Hisseleri Galatasaray'a ait olan bir şirkete, TV yayın haklarını forma ve stat reklam gelirlerini, Galatasaray simgesi ve renklerini taşıyan ürün haklarını kiralamak... Bu şirketin yüzde 40 dolayındaki hisselerini bir ABD sigorta fonu şirketine 5 yıllığına vermek, AIG adlı bu yabancı şirketin ilk bakışta çekici görünen önerileri var.
Örneğin...
Peşin 30 milyon dolar ödemek ve reklam gelirlerini birkaç misli artırmak, yıldız futbolcuları Galatasaray'a düşük bedelle kiralamak gibi...
Böylece "Galatasaray'ı Avrupa büyükleri arasına tırmandırmak" iddiasında.
Ama...
Daha önce de yansıttığım albenisi olan öneriler, ihtiyatla karşılanmalı ve Galatasaray kültürünün süzgecinden geçmelidir.

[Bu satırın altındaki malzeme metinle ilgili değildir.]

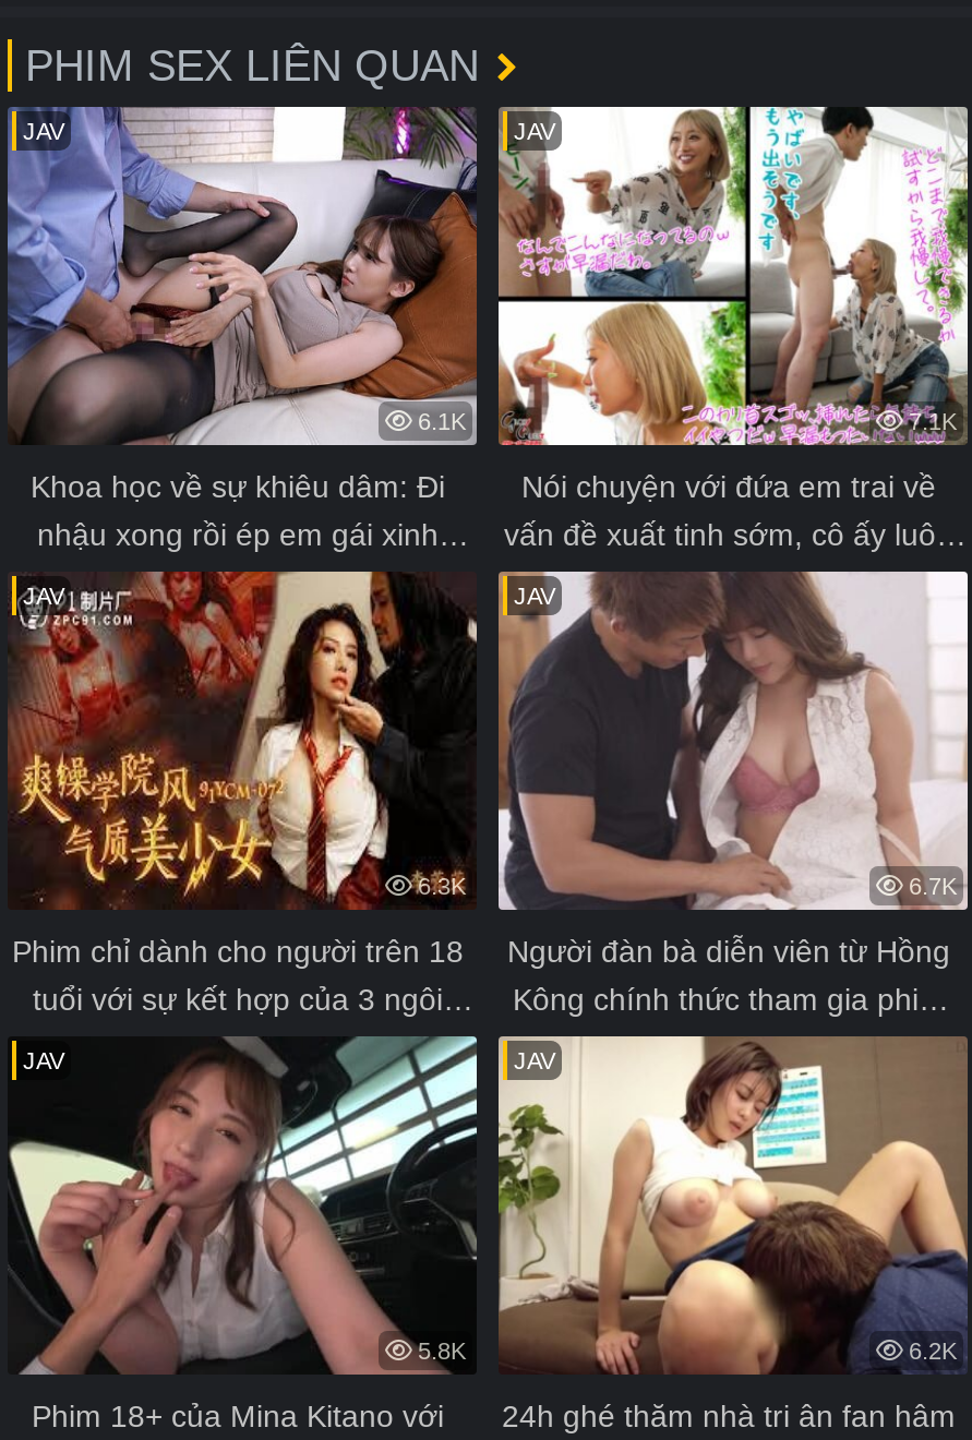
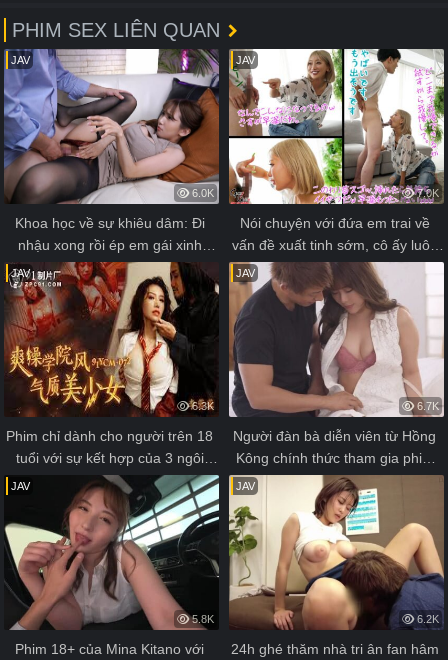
[411,408,466,435] 6.1K -> [189,187,214,199] 6.0K
[902,408,957,435] 7.1K -> [414,187,439,199] 7.0K

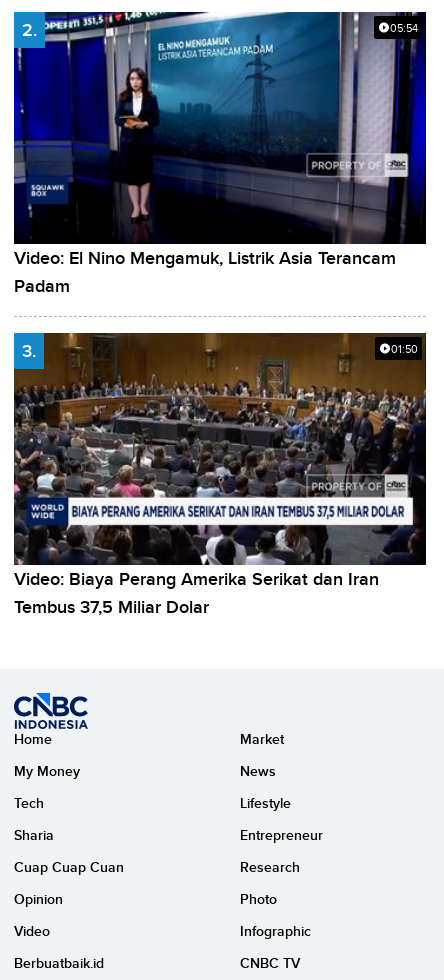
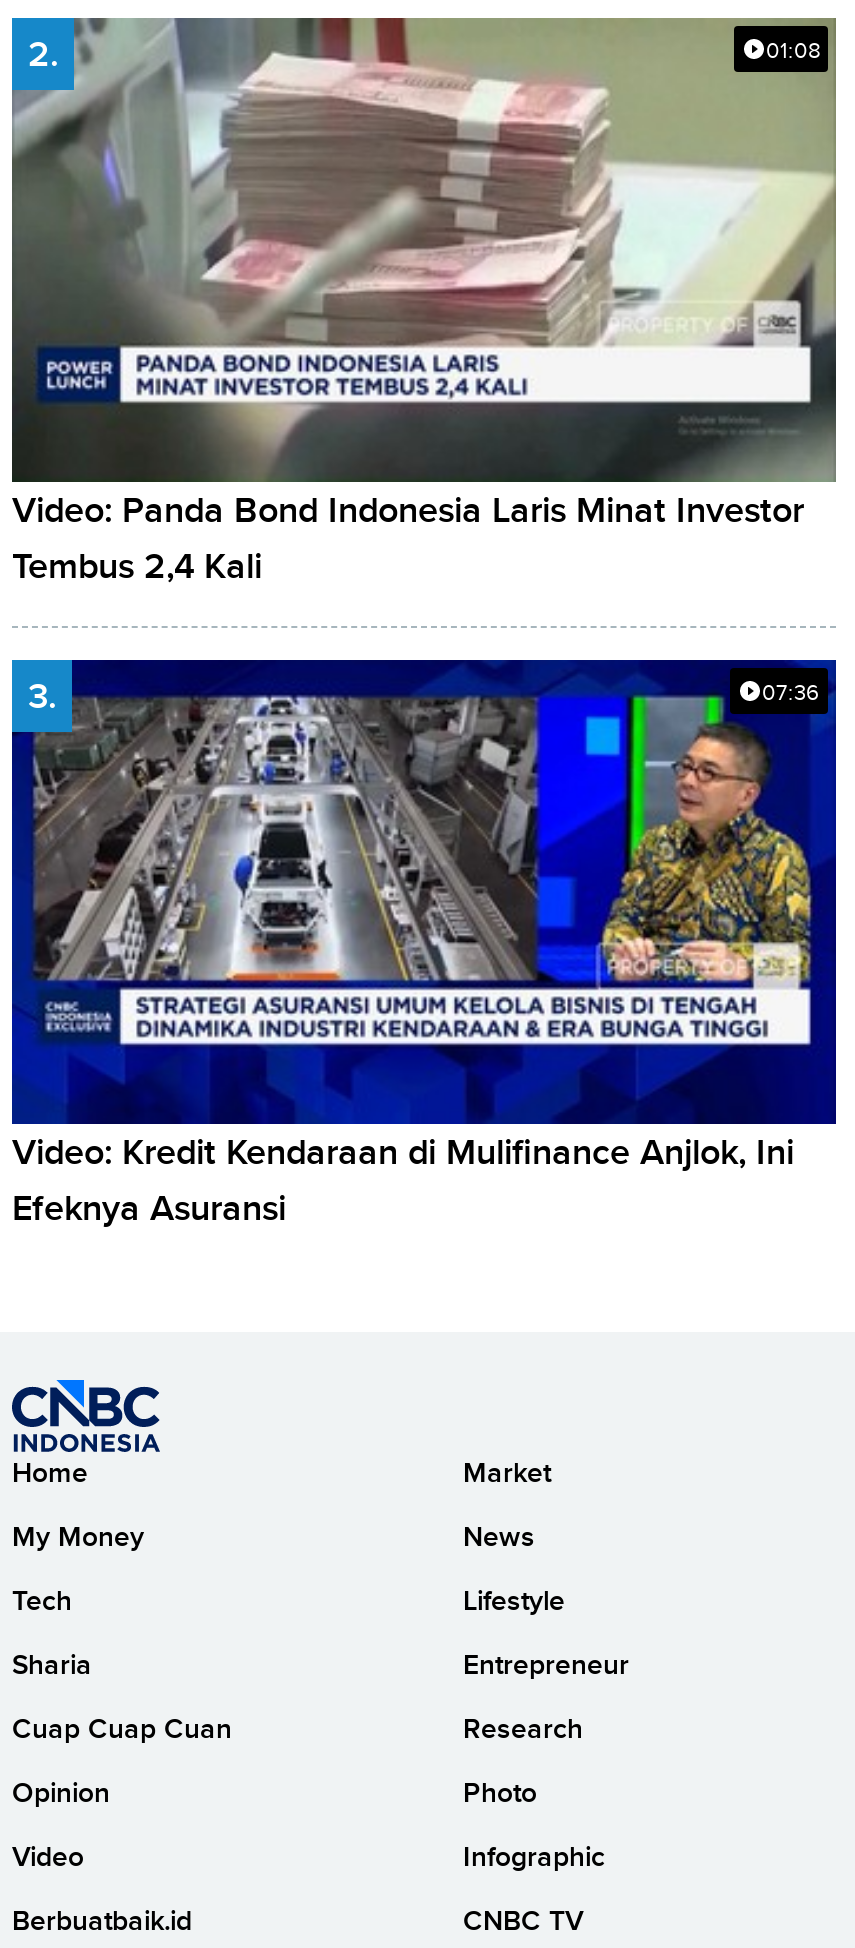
[13,11,427,243] [image] | 05:54 -> [10,16,838,474] [image] | 01:08
[14,248,396,296] Video: El Nino Mengamuk, Listrik Asia Terancam | Padam -> [12,490,804,586] Video: Panda Bond Indonesia Laris Minat Investor | Tembus 2,4 Kali
[13,332,427,566] [image] | 01:50 -> [10,658,838,1126] [image] | 07:36
[14,569,379,617] Video: Biaya Perang Amerika Serikat dan Iran | Tembus 37,5 Miliar Dolar -> [12,1131,794,1227] Video: Kredit Kendaraan di Mulifinance Anjlok, Ini | Efeknya Asuransi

Nitekim görevlendirilen bir "akil adamlar" komisyonu, öneriyi ve bunu yapan şirketi benimsemedi.
Kongre yönetimi, başka bir anlaşma yetkisi için de alt komisyon görevlendirdi.
Zaten yönetimin de kongre arifesinde çok büyük anlaşmalar yapması, kulübü zorlu taahhüdlere sokması zarif olmaz.
Reform
25 Mart Kongresi, böyle bir kavşakta toplanıyor.
Bu kongre, öncelikle
Galatasaray geleneğine yakışır şeffaflığı oluşturmalıdır.
Komisyon raporları okunmalı, yönetimin görüşleri dinlenmelidir.
Hiçbir konu gölgede kalmamalıdır.
Bunlardan sonra
Galatarasay'ın büyük hedeflerine uygun finansal ve yapısal yenilenme formülü tanımlanır.
Ardından
Galatasaray kültürünün yansıyacağı yönetim için seçime gidilmelidir.
Bütün çözümlerin odak noktası,
Fatih Terim'in önünü açmak, futbol şirketinin yönetimini ona vermektir.
Bunlar olurken, çok değerli bir
Galatasaraylı ve kulübün ağabeylerinden aziz
Necdet Çobanlı'nın yüreğini de yeniden kazanmanın formülü,
Genel Kurul'un iradesidir.
NOT: Okuyucularımın Kurban Bayramı'nı kutluyorum(G.C).